Duke of Windsor sends his best to Winston Churchill
A Duke gives his own greeting and best wishes to an old friend on his 80th Birthday.
A captivating moment in film history, in the year after Queen Elizabeth II had been crowned, as the Duke of Windsor, formally King Edward VIII (not crowned), reads a somewhat stilted recollection of meeting Winston Churchill and greeting to him on the occasion of Winston reaching 80 years old. The Duke recollects that before the 1st World War at Spithead , near Portsmouth off the South Coast of England with his father the King (George V.) The met Winston Churchill in July 1914 whilst observing secret fleet maneuvers.
What did Winston think at the time of the Abdication Crisis and after all those years?
Given the difficulties of the Abdication and what we think we have learnt in the intervening years, you can’t help wondering what Winston would have really thought? There are various accounts of why Winston sought to help the King when others politically seemed all too keen to abandon him to virtual exile. Did they think that Edward VIII was someone who might just bee too difficult a king to handle? Some accounts have Winston frustrated and ultimately angry with the Duke for not sticking to his duty and choosing to place his personal happiness before his kingdom. But can it have been that simple?
The young Prince would have known of Winston for quite a few years. You can imagine Winston anticipating the future King and the man he might become, maybe just like some elements of the country, or at least the establishment, he felt let down? But why with decades of almost no public statement in Britain at least by the Duke would he choose now or perhaps be ‘allowed to speak out?’ Was he by this time one of the few left alive to have seen at least some of what Winston witnessed? In our new House of Windsor period and as part of our series on Winston Churchill we will take a look at a few of these strands and opposing views and try and find out how much is fact and how much myth or fiction.
It is all too easy to compare with the current generation of the House of Windsor and think was it really that bad that he should have been driven from his throne? The film footage is invaluable even with its clumsy style and arcane accents it gives us just a little insight nto what a different age it was in 1936, if this is as natural as the Duke can be, it must have been a very different world.
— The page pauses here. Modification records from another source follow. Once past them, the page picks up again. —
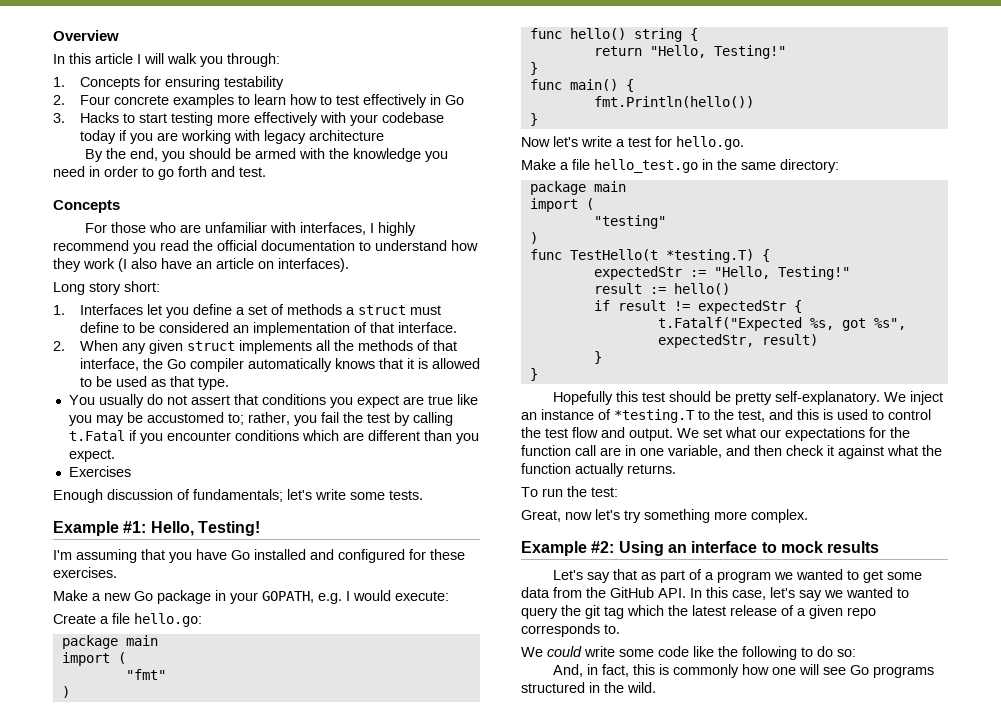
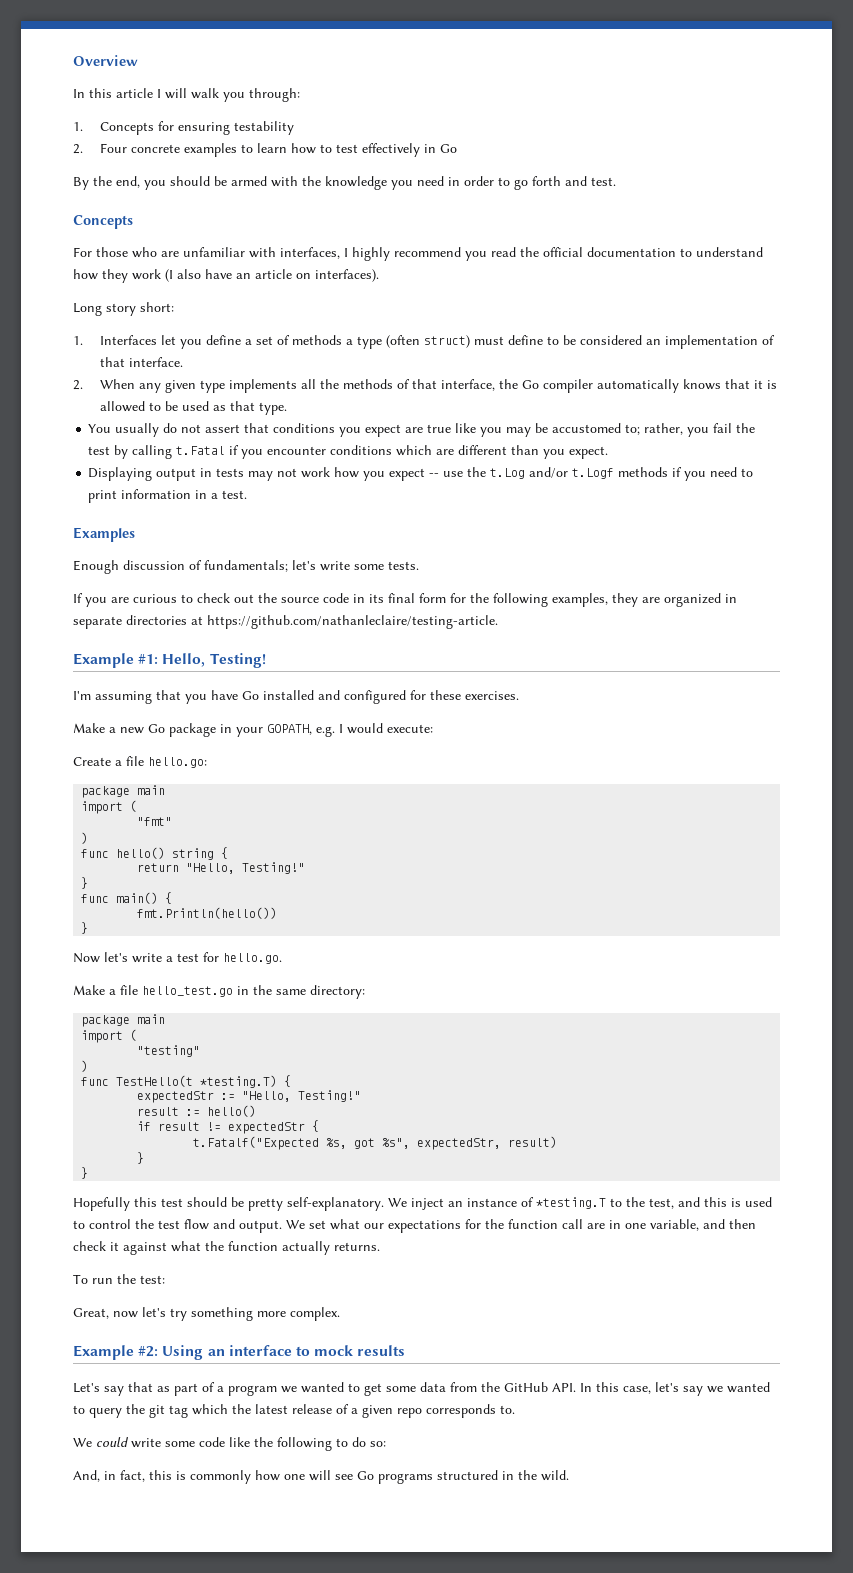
- 3. Hacks to start testing more effectively with your codebase today if you are working with legacy architecture
- 1. Interfaces let you define a set of methods a struct must define to be considered an implementation of that interface.
+ 1. Interfaces let you define a set of methods a type (often struct) must define to be considered an implementation of that interface.
- 2. When any given struct implements all the methods of that interface, the Go compiler automatically knows that it is allowed to be used as that type.
+ 2. When any given type implements all the methods of that interface, the Go compiler automatically knows that it is allowed to be used as that type.
- Exercises
+ Displaying output in tests may not work how you expect -- use the t.Log and/or t.Logf methods if you need to print information in a test.
+ Examples
+ If you are curious to check out the source code in its final form for the following examples, they are organized in separate directories at https://github.com/nathanleclaire/testing-article.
But the intriguing part is really why and how does he speak out on Winston’s 80th? Was Winston pleased to hear from him or just reminded of the sad times and problems the Abdication had caused both before during and after its conclusion as war grew closer? and a Royal Prince had at least been rumored to have been foolishly fraternising with the Nazis. There was no suggestion he was politically aligned but his reputation was further maligned by even such a suggestion. This may have been as much as a result of his social class and status many individuals in the aristocracy and society circles had been lured into Berlin’s snare.
Winston’s 80th Birthday was celebrated in style with a ceremony that included 2,500 from the great and the good as reported on this BBC post here, a nice touch was:
“As Sir Winston and Lady Churchill appeared through St Stephen’s entrance, a drummer beat out a “V” in morse code – a tribute to the victory salute which became the prime minister’s trademark.”
Hopefully he enjoyed that more than the Graham Sutherland Portrait he was given, which according to his wife Clemmie, he always hated. So much so that she destroyed it after his death some 10 years later. A wanton act of vandalism of an arguably great portrait painter, but you have to admire the spirit.